= Problem requirements =
Among the records that follow, find the line with "Client-2 is reached; or" and the line with "- 8. The MSGin5G". Set down those lines and all lines between them exactly, without adding anything.

= Working data =
^^^^^^^^
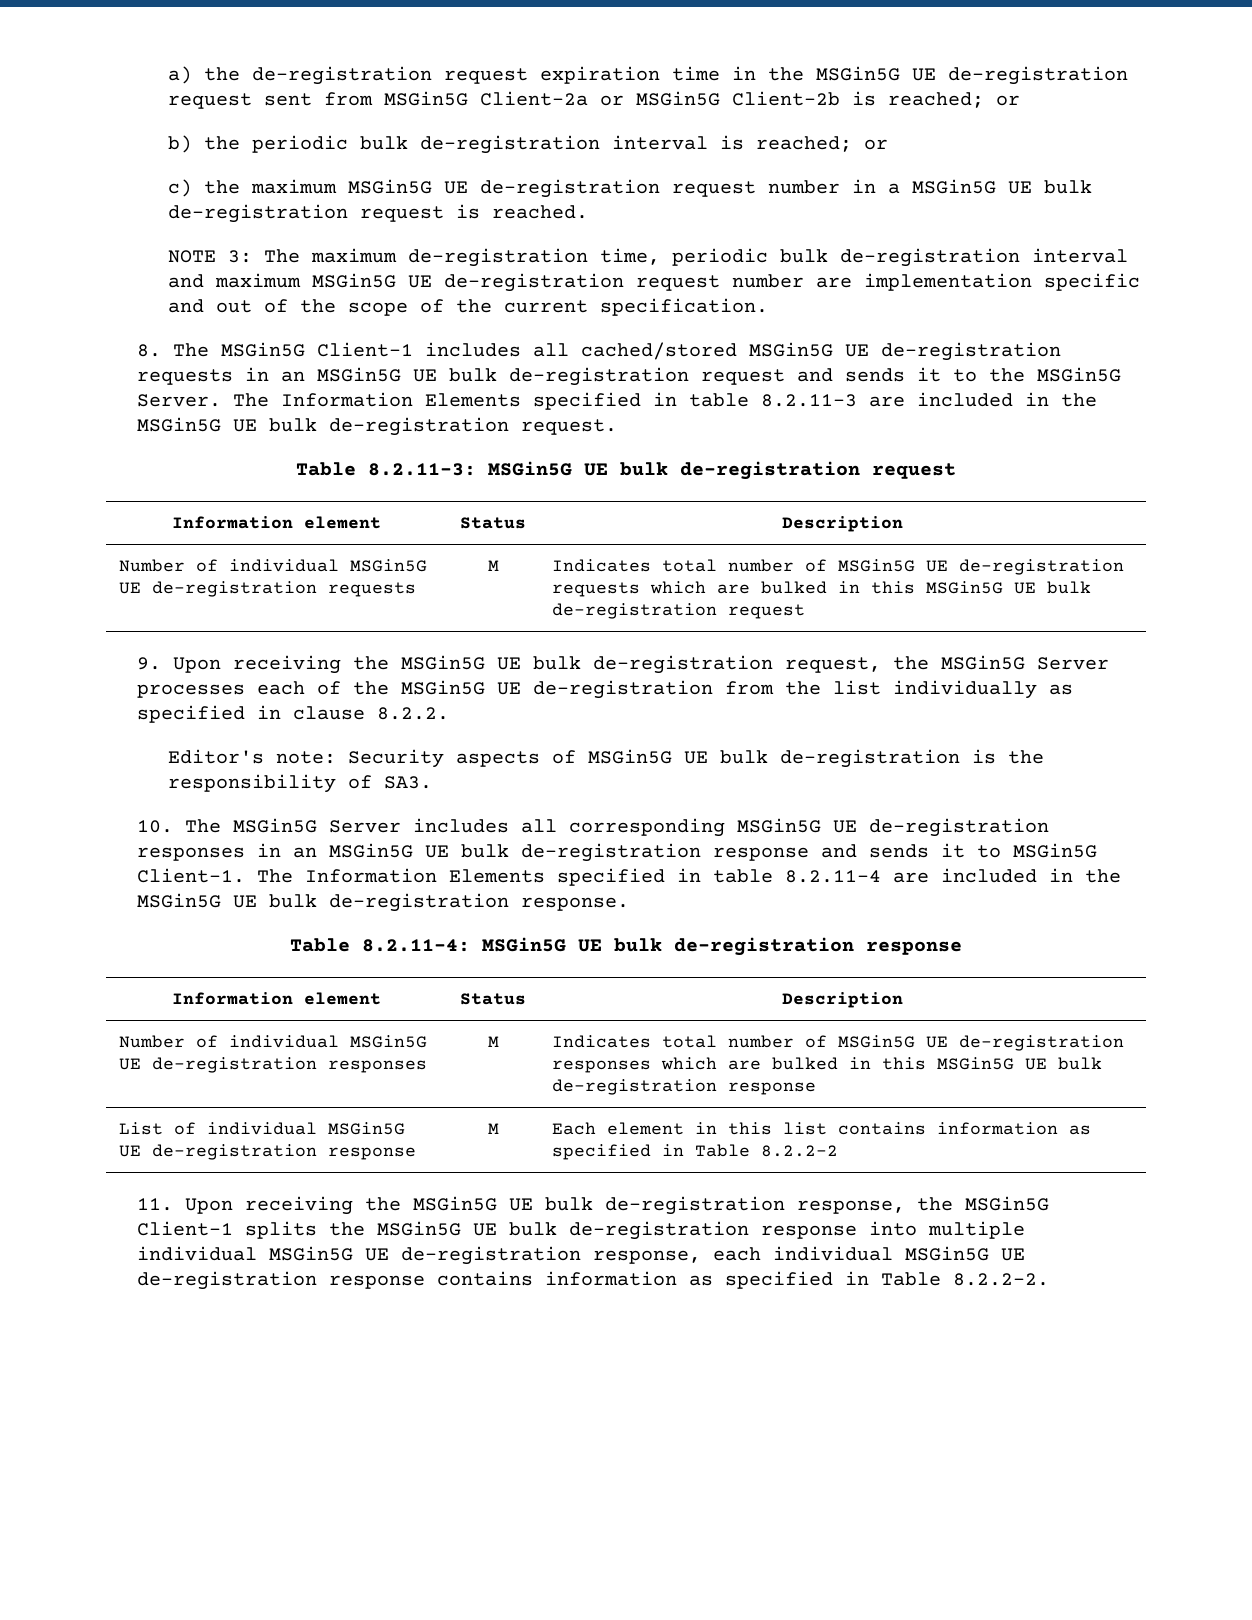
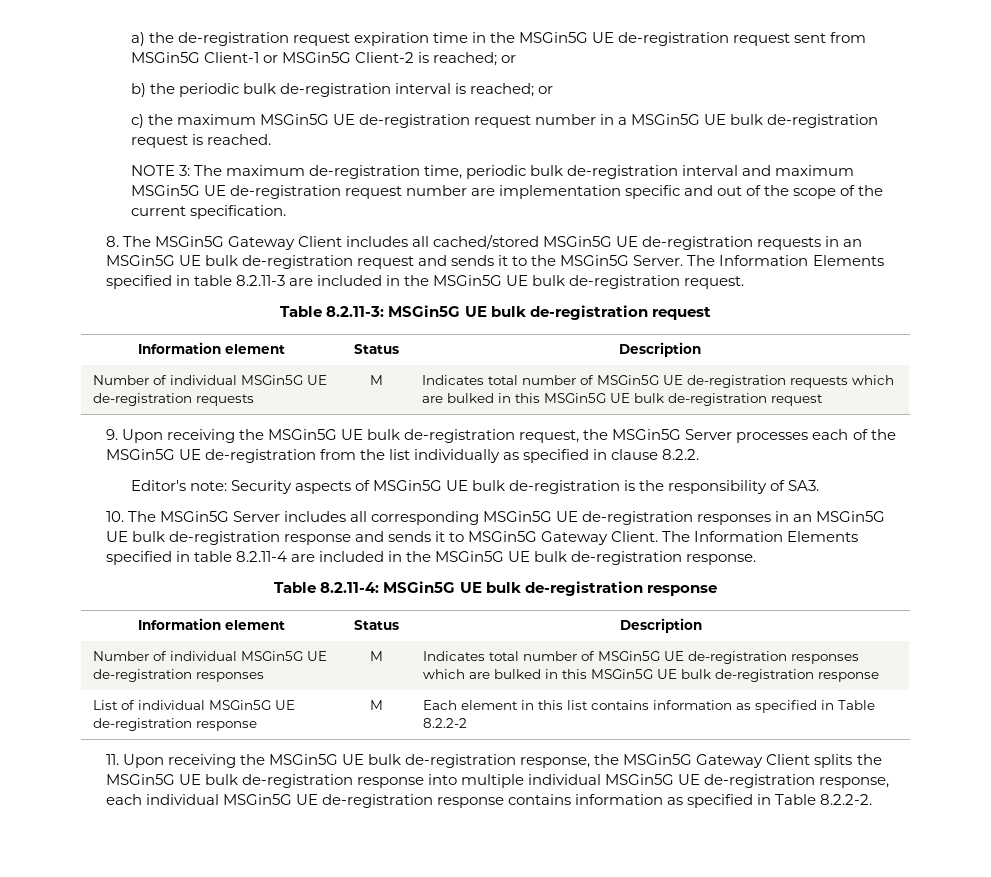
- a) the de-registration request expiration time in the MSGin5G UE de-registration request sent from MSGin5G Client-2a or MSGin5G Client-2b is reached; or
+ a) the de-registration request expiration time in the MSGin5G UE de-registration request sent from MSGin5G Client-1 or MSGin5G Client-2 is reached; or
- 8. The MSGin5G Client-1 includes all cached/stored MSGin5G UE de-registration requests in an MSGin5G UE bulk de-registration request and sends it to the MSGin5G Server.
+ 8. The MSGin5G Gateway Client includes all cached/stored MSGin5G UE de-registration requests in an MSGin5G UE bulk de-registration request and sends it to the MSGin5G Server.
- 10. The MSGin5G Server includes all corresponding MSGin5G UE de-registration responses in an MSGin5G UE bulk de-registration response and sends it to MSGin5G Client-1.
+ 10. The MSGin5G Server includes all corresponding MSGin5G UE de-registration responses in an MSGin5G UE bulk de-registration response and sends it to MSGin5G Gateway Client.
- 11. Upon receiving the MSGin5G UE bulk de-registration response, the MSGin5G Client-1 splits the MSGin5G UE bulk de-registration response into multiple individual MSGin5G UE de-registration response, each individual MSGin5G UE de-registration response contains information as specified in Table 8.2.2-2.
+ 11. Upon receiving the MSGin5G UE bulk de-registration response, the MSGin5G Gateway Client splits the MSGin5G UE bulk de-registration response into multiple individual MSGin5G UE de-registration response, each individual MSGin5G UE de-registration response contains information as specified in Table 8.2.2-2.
^^^^^^^^
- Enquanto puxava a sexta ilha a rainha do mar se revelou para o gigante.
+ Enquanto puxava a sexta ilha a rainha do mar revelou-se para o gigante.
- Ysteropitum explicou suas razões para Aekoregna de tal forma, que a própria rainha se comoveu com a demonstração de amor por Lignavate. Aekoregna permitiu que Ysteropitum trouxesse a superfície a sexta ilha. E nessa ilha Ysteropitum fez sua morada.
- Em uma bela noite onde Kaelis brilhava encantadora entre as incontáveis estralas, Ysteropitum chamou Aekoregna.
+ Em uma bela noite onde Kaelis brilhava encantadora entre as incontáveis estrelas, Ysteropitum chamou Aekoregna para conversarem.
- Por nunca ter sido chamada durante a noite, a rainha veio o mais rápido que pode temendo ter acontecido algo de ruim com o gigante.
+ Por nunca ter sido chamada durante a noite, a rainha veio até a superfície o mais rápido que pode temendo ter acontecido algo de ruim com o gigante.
^^^^^^^^
= Exercise output =
+ a) the de-registration request expiration time in the MSGin5G UE de-registration request sent from MSGin5G Client-1 or MSGin5G Client-2 is reached; or
- 8. The MSGin5G Client-1 includes all cached/stored MSGin5G UE de-registration requests in an MSGin5G UE bulk de-registration request and sends it to the MSGin5G Server.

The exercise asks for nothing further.